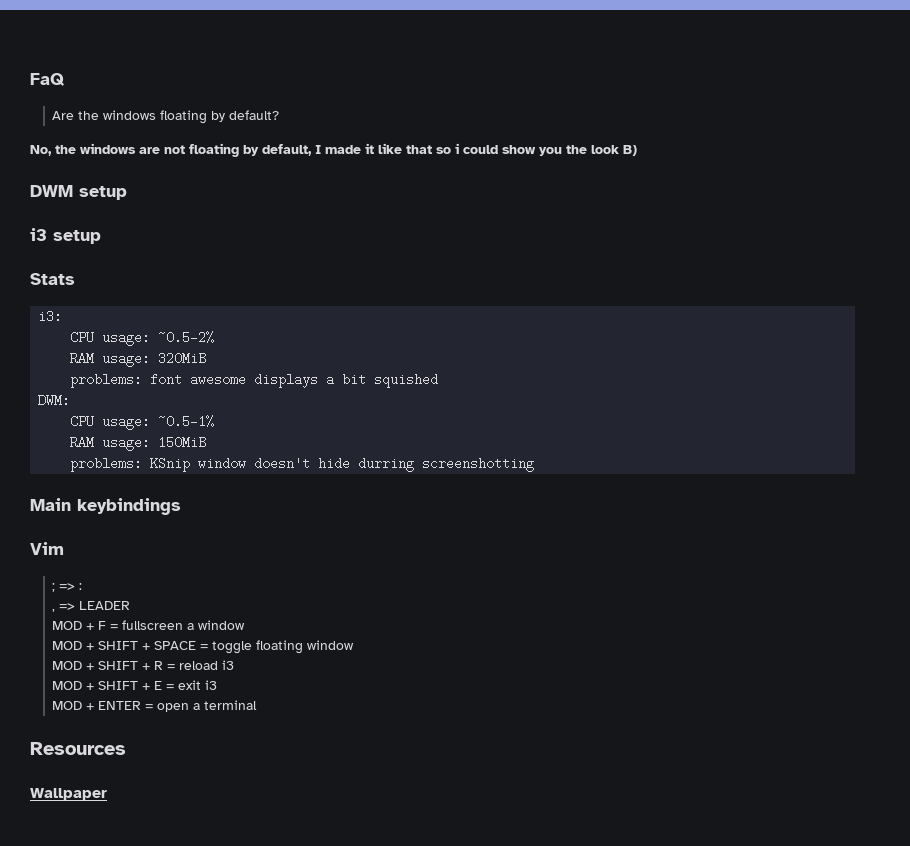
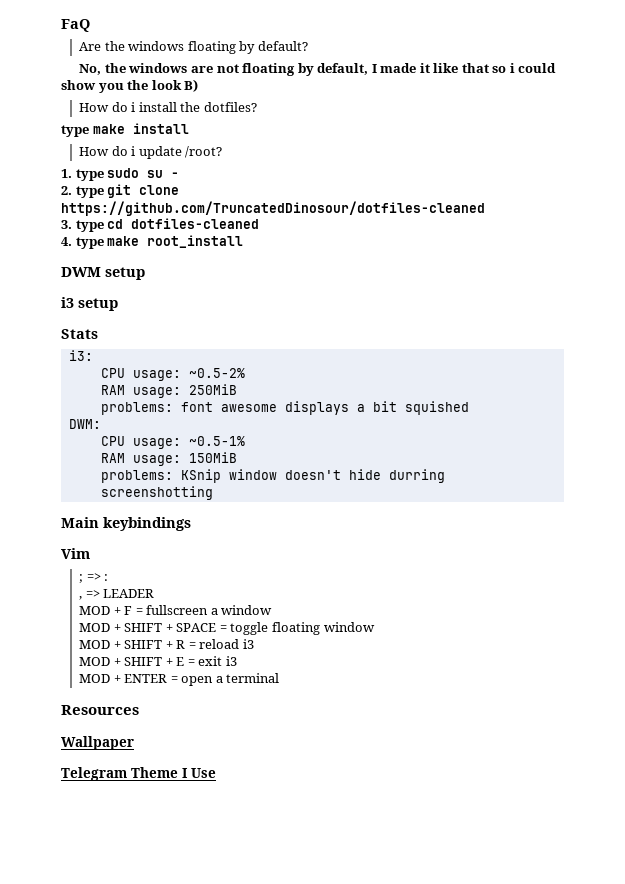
+ How do i install the dotfiles?
+ type make install
+ How do i update /root?
+ 1. type sudo su -
+ 2. type git clone https://github.com/TruncatedDinosour/dotfiles-cleaned
+ 3. type cd dotfiles-cleaned
+ 4. type make root_install
- RAM usage: 320MiB
+ RAM usage: 250MiB
+ Telegram Theme I Use

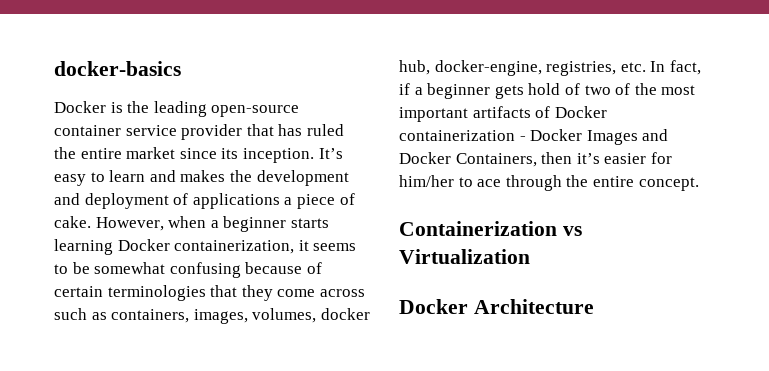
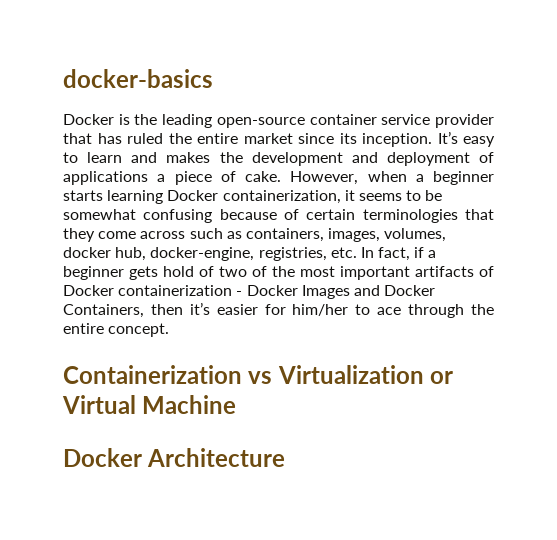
- Containerization vs Virtualization
+ Containerization vs Virtualization or Virtual Machine

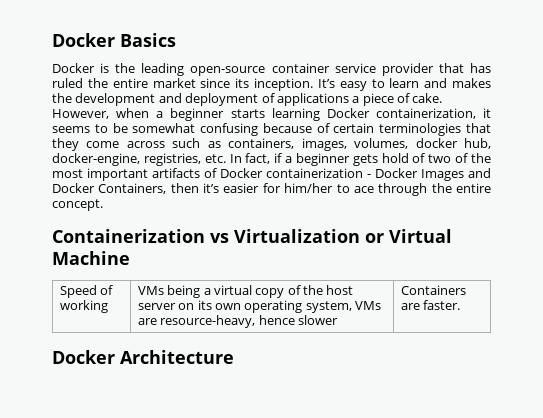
- docker-basics
+ Docker Basics
+ Speed of working | VMs being a virtual copy of the host server on its own operating system, VMs are resource-heavy, hence slower | Containers are faster.

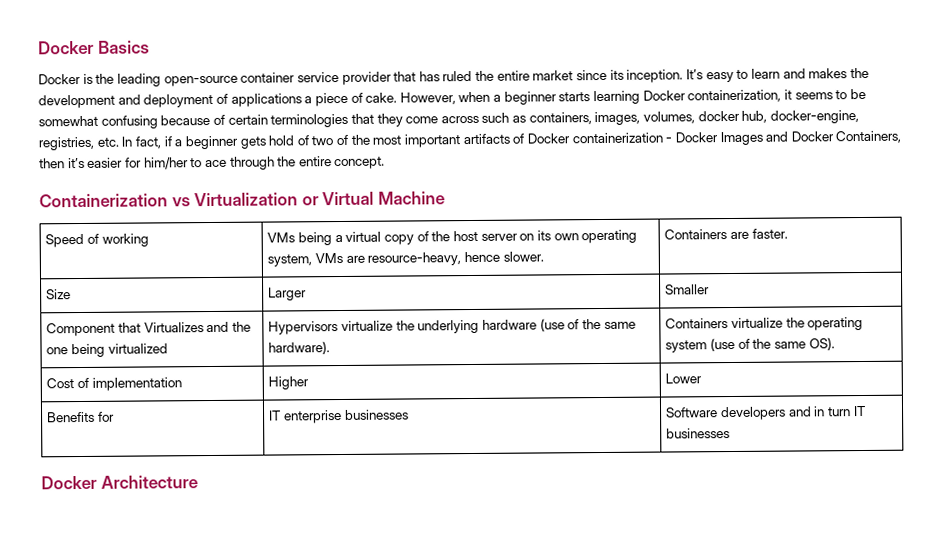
- Speed of working | VMs being a virtual copy of the host server on its own operating system, VMs are resource-heavy, hence slower | Containers are faster.
+ Speed of working | VMs being a virtual copy of the host server on its own operating system, VMs are resource-heavy, hence slower. | Containers are faster.
+ Size | Larger | Smaller
+ Component that Virtualizes and the one being virtualized | Hypervisors virtualize the underlying hardware (use of the same hardware). | Containers virtualize the operating system (use of the same OS).
+ Cost of implementation | Higher | Lower
+ Benefits for | IT enterprise businesses | Software developers and in turn IT businesses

■ ■ ■ ■ ■

# Task description
Tally the lines of the preceding listing in which the word "host" appears; state nothing but the total.

# Output of the task
3